2010 schlägt Zehna erneut die Stunde, schon zum dritten Mal. Jedes Mal, wenn der Landkreis Güstrow über das Schulentwicklungskonzept zu befinden hat, werden Schulstandorte wegen sinkender Schülerzahlen ausradiert. Mehr als ein Drittel dürften es bereits sein, schätzt Karsten Hill, der sich dafür einsetzt, die Schulstruktur nun endlich festzuschreiben, damit Ruhe einkehrt, und gearbeitet werden kann.

"Ich das Material, ihr die Arbeit" Als Vorteil einer Selbstständigen Schule nennt Karsten Hill die Freiheit zur Gestaltung der Stundentafel. Der Spielraum sei etwas größer geworden, seit Lehrerstunden nicht mehr bezogen auf Klassen sondern auf Schüler berechnet werden. So könne auch in Lerngruppen unterrichtet werden, eine Möglichkeit, die in Zehna zu Leistungvereinbarungen zwischen Schüler, Eltern und Lehrer geführt hat. Wer in Hauptfächern wie Deutsch, Mathe oder Englisch schlechter als 2 oder 3 steht, nimmt am Förderunterricht teil. Wer am Förderunterricht teilnimmt, verbaut sich die anderen spannenderen Nachmittagsangebote wie Sport, Chor, Schülerzeitung, Internet, Klubarbeit oder Kochkurse. Sie stehen bei den Schülern hoch im Kurs, seit sich das Kollegium in Zehna 2004 dem Konzept der Ganztagsschule verschrieben hat. "Um neben dem Lehren auch wieder mehr zu erziehen", wie Karsten Hill es formuliert.

Die "neu erfundenen" Nachmittagsangebote konnten die Lehrer trotz zusätzlicher Stunden aber nicht allein absichern, darum kamen Partner von außerhalb hinzu: Sportvereine, die Freiwillige Feuerwehr, Jugendarbeiter aus dem Amtsbereich. Mittlerweile nutzen 85 Prozent der Schüler die Ganztagsmöglichkeiten, das Gros der anderen geht auf eigene Faust oder mit Hilfe der Eltern einer Freizeitbeschäftigung nach. Nur zwei Schülern attestiert der Schulleiter eine "Null-Bock-Einstellung". Womit er das größte Pfund seiner Landschule verdeutlicht - die familiäre Atmosphäre.

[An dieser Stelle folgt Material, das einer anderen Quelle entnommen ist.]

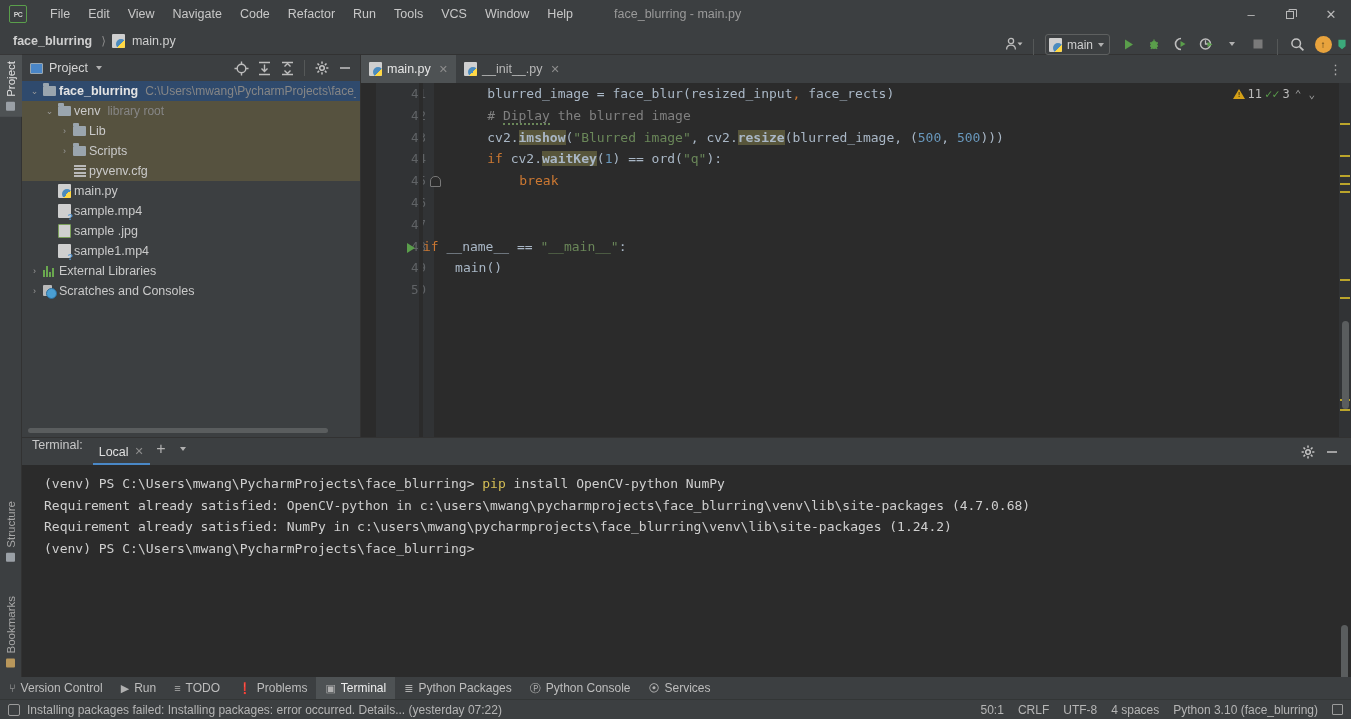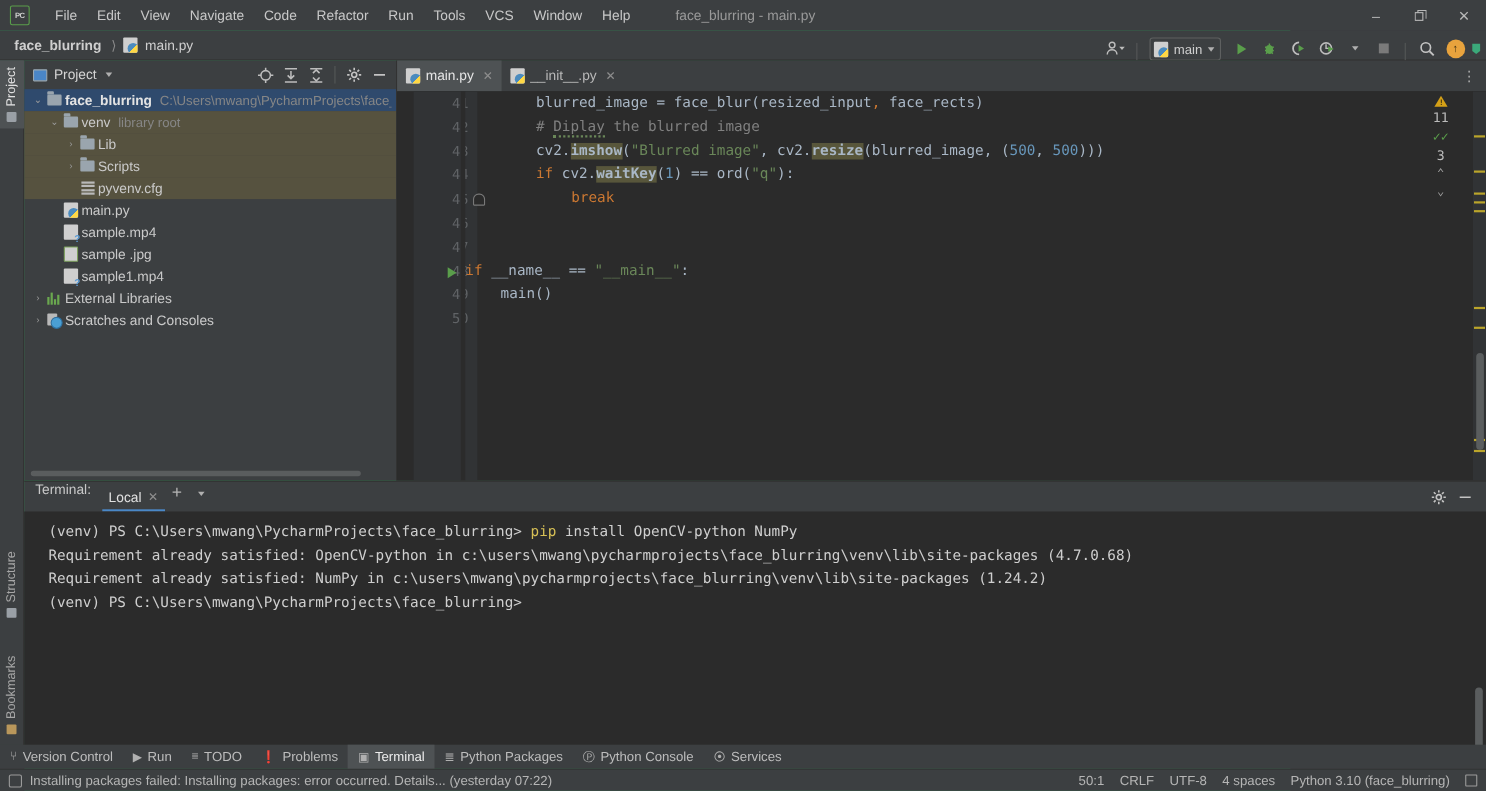--- a/index.html
+++ b/index.html
@@ -11,7 +11,7 @@
     color:#bbbbbb;
     -webkit-font-smoothing:antialiased;
   }
-  .app { position:relative; width:1173px; height:719px; background:#22c55e; }
+  .app { position:relative; width:1173px; height:719px; background:#fdba74; }
 
   
   .titlebar { position:absolute; left:0; top:0; width:1351px; height:28px; background:#3c3f41; display:flex; align-items:center; }

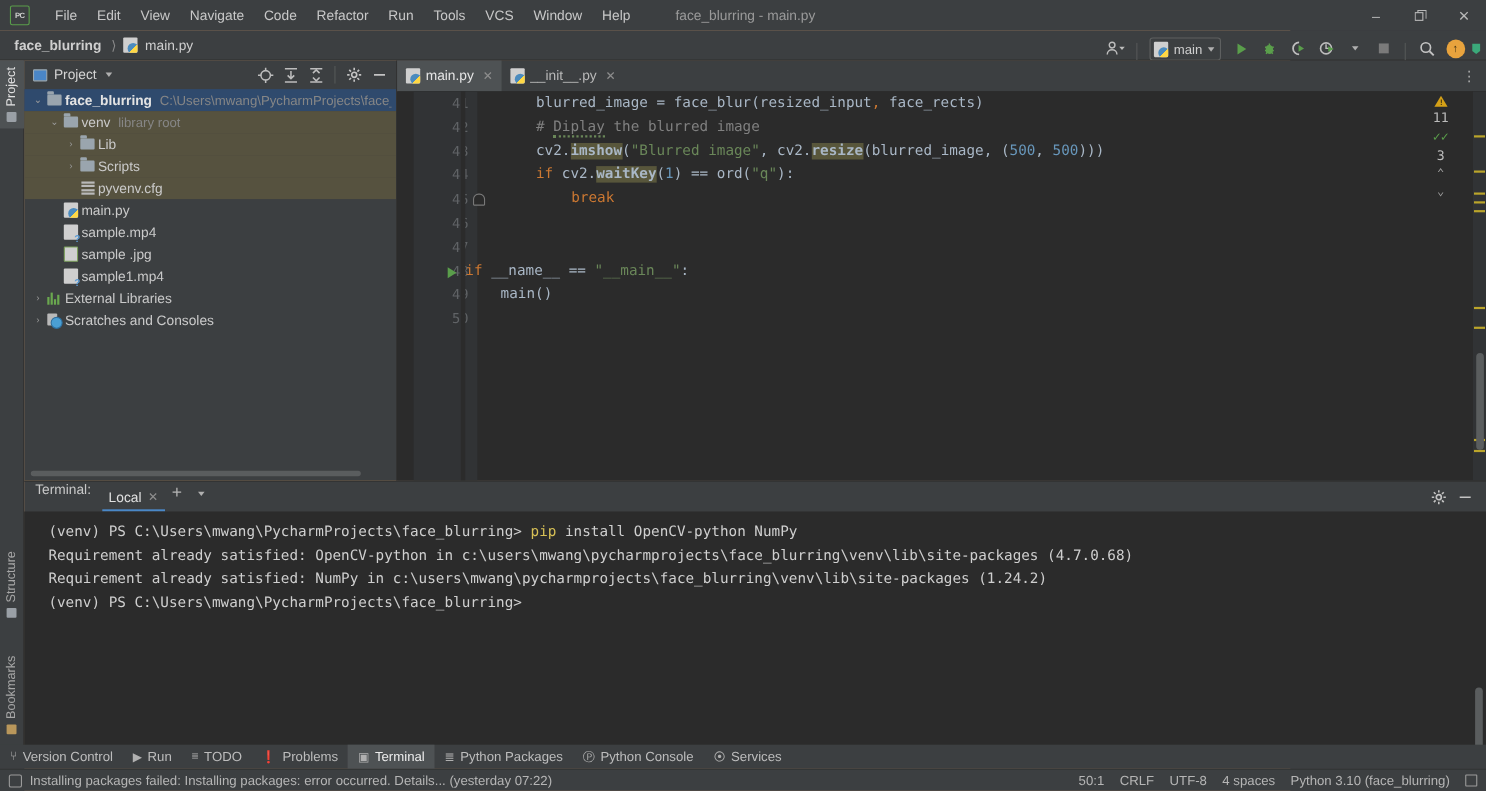--- a/index.html
+++ b/index.html
@@ -107,7 +107,7 @@
   .fn { color:#a9b7c6; }
   .hl { background:#58563b;font-weight:bold; }
   .typo { border-bottom:2px dotted #6a8759; padding-bottom:0px; }
-  .inspect { position:absolute; right:34px; top:4px; display:flex; align-items:center; gap:3px; font-size:12px; color:#bbbbbb;flex-direction:column; }
+  .inspect { position:absolute; right:34px; top:4px; display:flex; align-items:center; gap:3px; font-size:12px; color:#bbbbbb; }
   .warnico { width:0;height:0;border-left:6px solid transparent;border-right:6px solid transparent;border-bottom:10px solid #d4a017;position:relative; }
   .warnico:after { content:"!"; position:absolute; left:-1.5px; top:2px; font-size:7px; color:#3a2e10; font-weight:bold; }
   .checkico { color:#5a9e4b; font-size:12px; font-weight:bold; }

Karsten Hill kennt seine Schülerinnen und Schüler, ihre Eltern, die Pappenheimer unter ihnen. Er kennt Hinz und Kunz im Sprengel, Handwerker, Firmenbosse. Bisweilen empfiehlt er ihnen den einen oder anderen seiner Schützlinge für die Berufsausbildung. Wenns klappt, ist ein Dankeschön durchaus willkommen. Karsten Hill geht durch die in mediterranem Orange gehaltenen Schulflure ins Hauswirtschaftskabinett. Freistehende Balken trennen die geflieste Lehrküche vom Klassenraum. Holzkonstruktion wie Fliesenboden stammen von früheren Schülern. Mit dem Spruch "Ich das Material, ihr die Arbeit" hat der Schulleiter die Ehemaligen zum Einsatz für die alte Schule bewogen.

Abgangszeugnis und Ausbildungsvertrag"Wir müssen die Kinder lebenstüchtig machen", sagt er, "das heißt vor allem fit für die Ausbildung." Gern würde er die vielen Statistiken, die zu führen er verpflichtet ist, um eine weitere bereichern - die Zahl der Schüler, die mit dem Abgangszeugnis auch einen Ausbildungsvertrag in der Tasche haben. "In den vergangenen Jahren waren es immerhin durchschnittlich 85 bis 87 Prozent."

Der Plan der Selbstständigen Schule ist gut, dabei bleibt Karsten Hill den kritischen Überlegungen zum Trotz. Soll er - wie es einem Lehrer ansteht - Noten erteilen so gibt er für die Theorie eine 2. Den praktischen Teil bewertet er indes mit 4. Mehr Flexibilität bei den Lehrerstunden, mehr Sicherheit für den Standort seiner Schule und ein Stück mehr Vertrauen von den Vorgesetzten würde er sich wünschen, um sich noch mehr selbstständig zu fühlen.